Speaking of which, I’ve read that, upon its release, the overpaid marketing wizards sold Obvious Child as an ‘abortion comedy’, and, as noted, it gets the abortion half of the equation right in portraying the procedure as a common, if confronting, event, rather than a tragedy. The real tragedy for those of us who would have wanted nothing more than to like Obvious Child unreservedly is that the same rigour and level of intelligence wasn’t applied to the comedy half of the equation.

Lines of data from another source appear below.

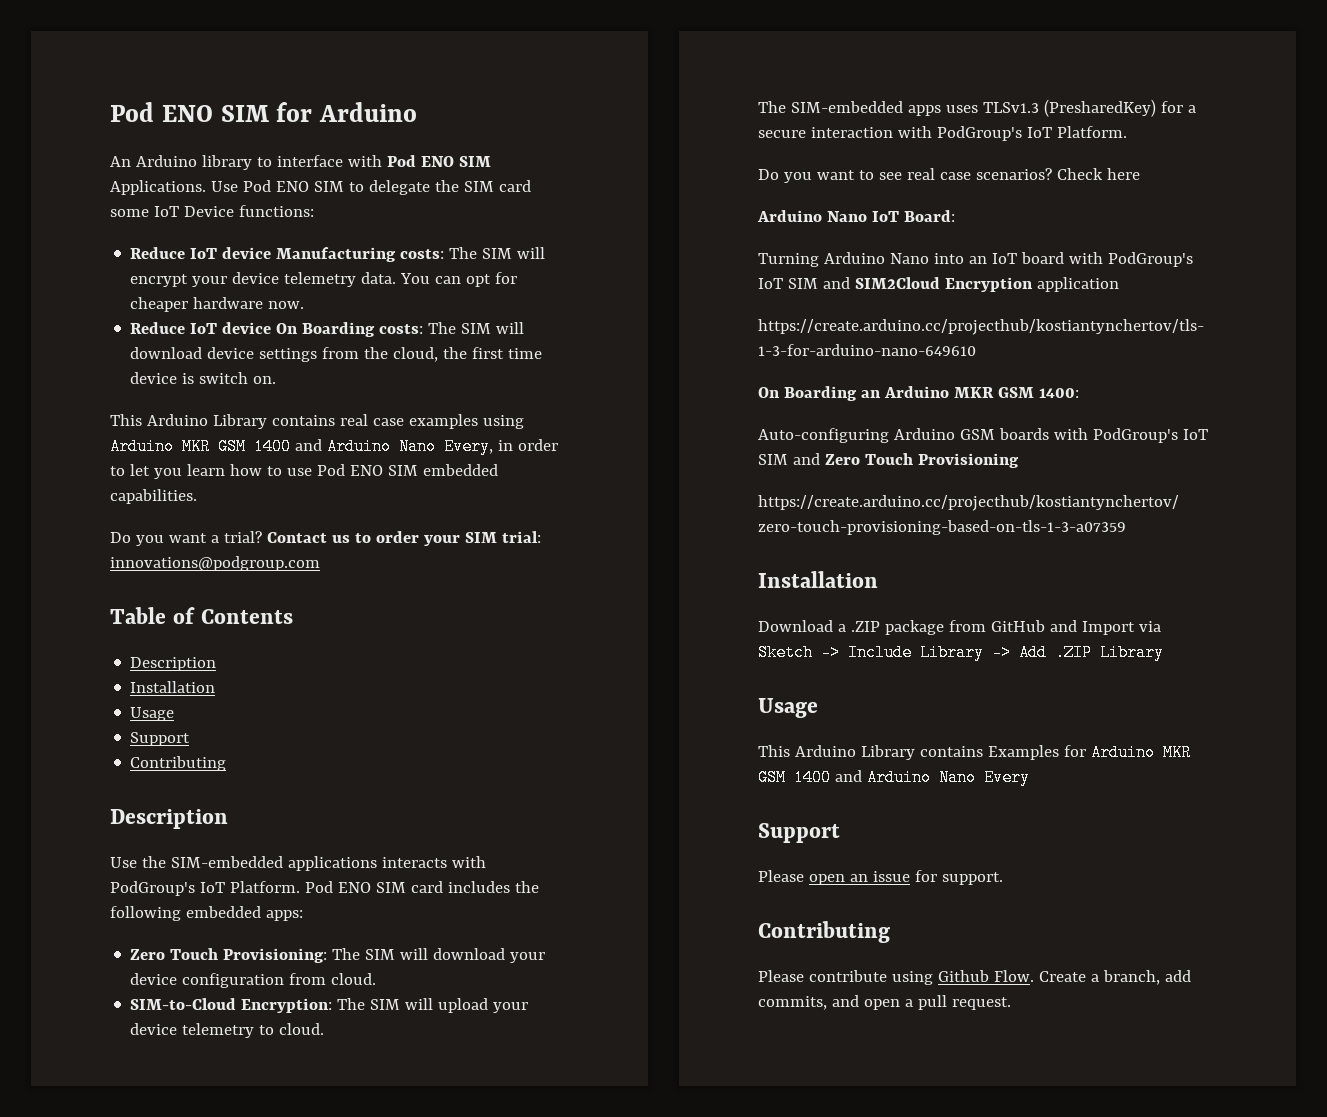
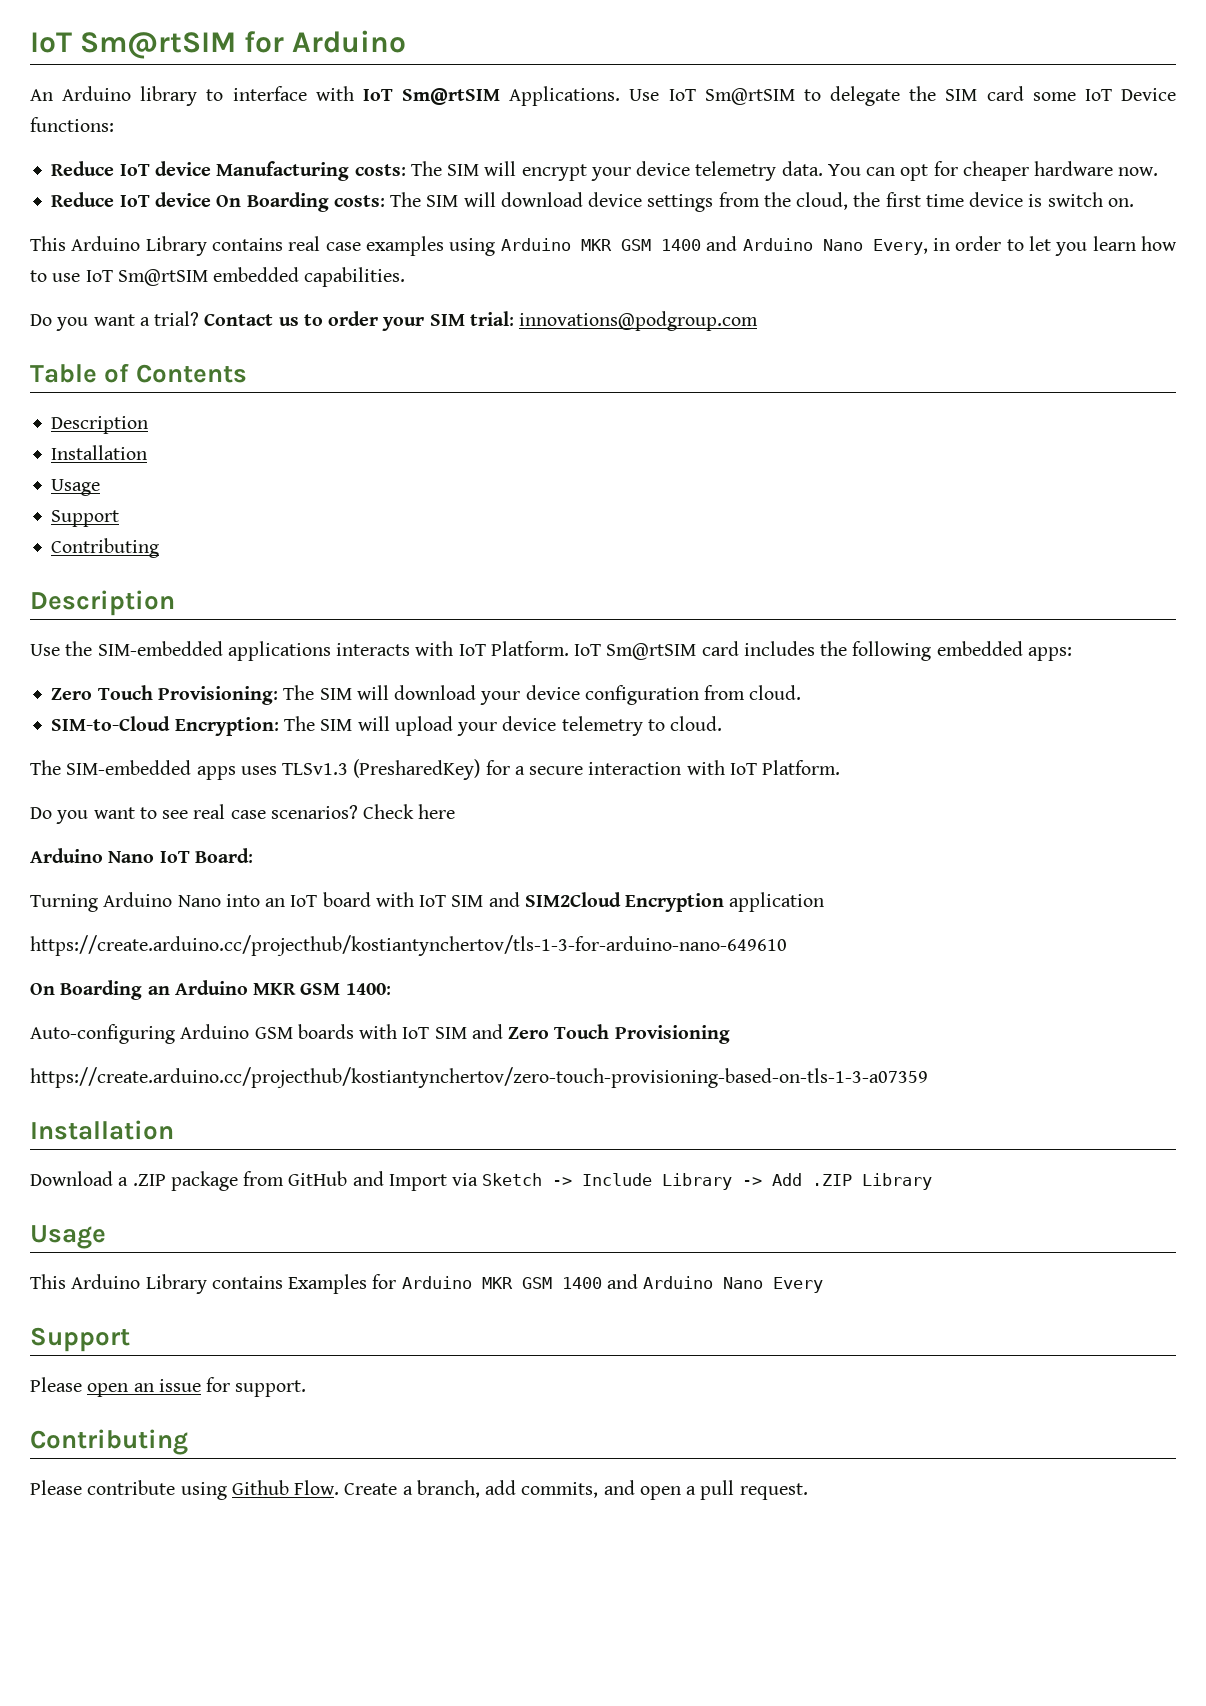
- Pod ENO SIM for Arduino
+ IoT Sm@rtSIM for Arduino
- An Arduino library to interface with Pod ENO SIM Applications. Use Pod ENO SIM to delegate the SIM card some IoT Device functions:
+ An Arduino library to interface with IoT Sm@rtSIM Applications. Use IoT Sm@rtSIM to delegate the SIM card some IoT Device functions:
- This Arduino Library contains real case examples using Arduino MKR GSM 1400 and Arduino Nano Every, in order to let you learn how to use Pod ENO SIM embedded capabilities.
+ This Arduino Library contains real case examples using Arduino MKR GSM 1400 and Arduino Nano Every, in order to let you learn how to use IoT Sm@rtSIM embedded capabilities.
- Use the SIM-embedded applications interacts with PodGroup's IoT Platform. Pod ENO SIM card includes the following embedded apps:
+ Use the SIM-embedded applications interacts with IoT Platform. IoT Sm@rtSIM card includes the following embedded apps:
- The SIM-embedded apps uses TLSv1.3 (PresharedKey) for a secure interaction with PodGroup's IoT Platform.
+ The SIM-embedded apps uses TLSv1.3 (PresharedKey) for a secure interaction with IoT Platform.
- Turning Arduino Nano into an IoT board with PodGroup's IoT SIM and SIM2Cloud Encryption application
+ Turning Arduino Nano into an IoT board with IoT SIM and SIM2Cloud Encryption application
- Auto-configuring Arduino GSM boards with PodGroup's IoT SIM and Zero Touch Provisioning
+ Auto-configuring Arduino GSM boards with IoT SIM and Zero Touch Provisioning

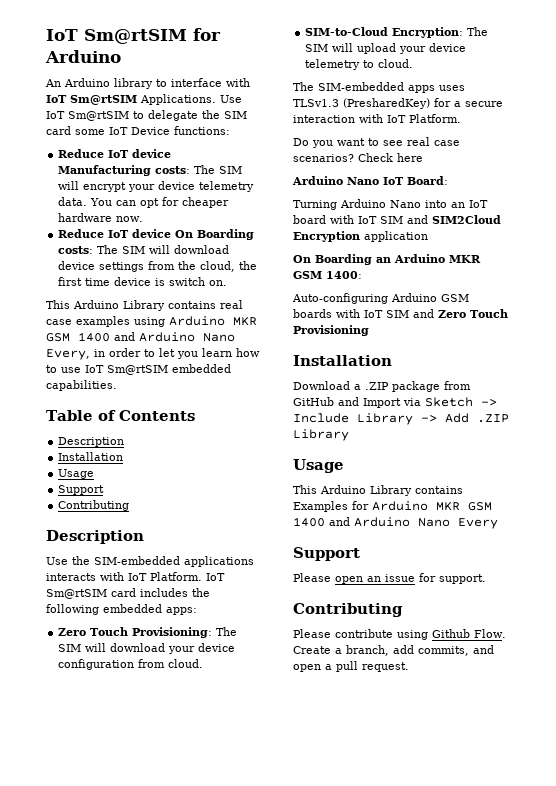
- Do you want a trial? Contact us to order your SIM trial: innovations@podgroup.com
- https://create.arduino.cc/projecthub/kostiantynchertov/tls-1-3-for-arduino-nano-649610
- https://create.arduino.cc/projecthub/kostiantynchertov/zero-touch-provisioning-based-on-tls-1-3-a07359

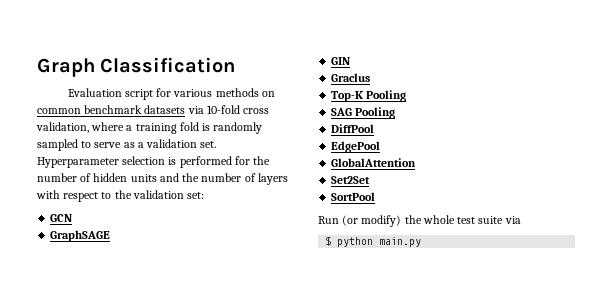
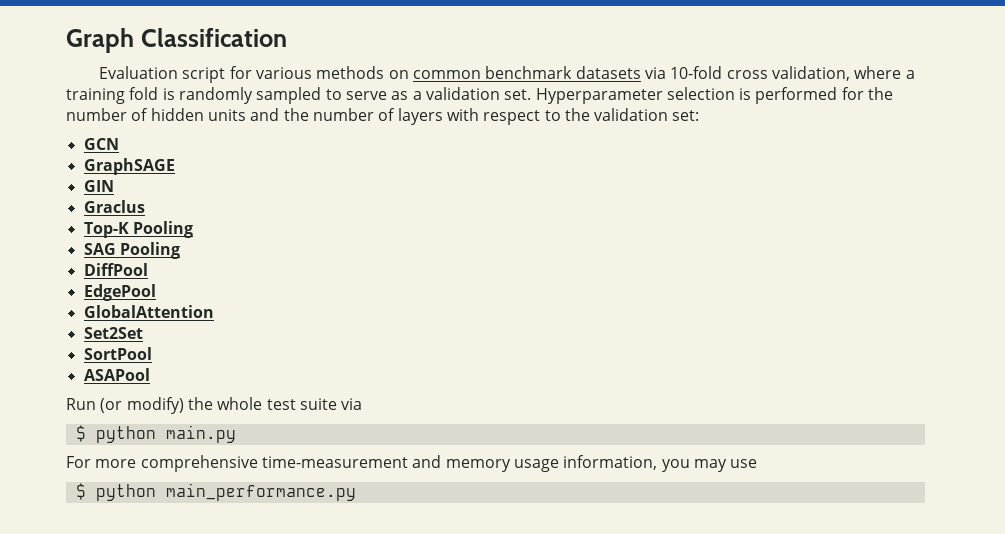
+ ASAPool
+ For more comprehensive time-measurement and memory usage information, you may use
+ $ python main_performance.py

I have zero intention of seeing this film as it would probably send me over the edge. This piece, however, is full of goodness, included what has to be one of the best lines ever: “… most men have so little interest in anything that happened to a woman before she met them that she may as well have been left at their doorstep in a basket.”
I’m also going to stand up for Leslie Knope.. I always had the impression she was almost gently mocking when she’d fawn on Ann. Or maybe I just assumed she was?
Why, thank you very much indeed, Cath! I too am a fan of Leslie, and of Parks, but it was my impression she was serious with the Ann fawning, and it gave me the willies … I prefer your interpretation!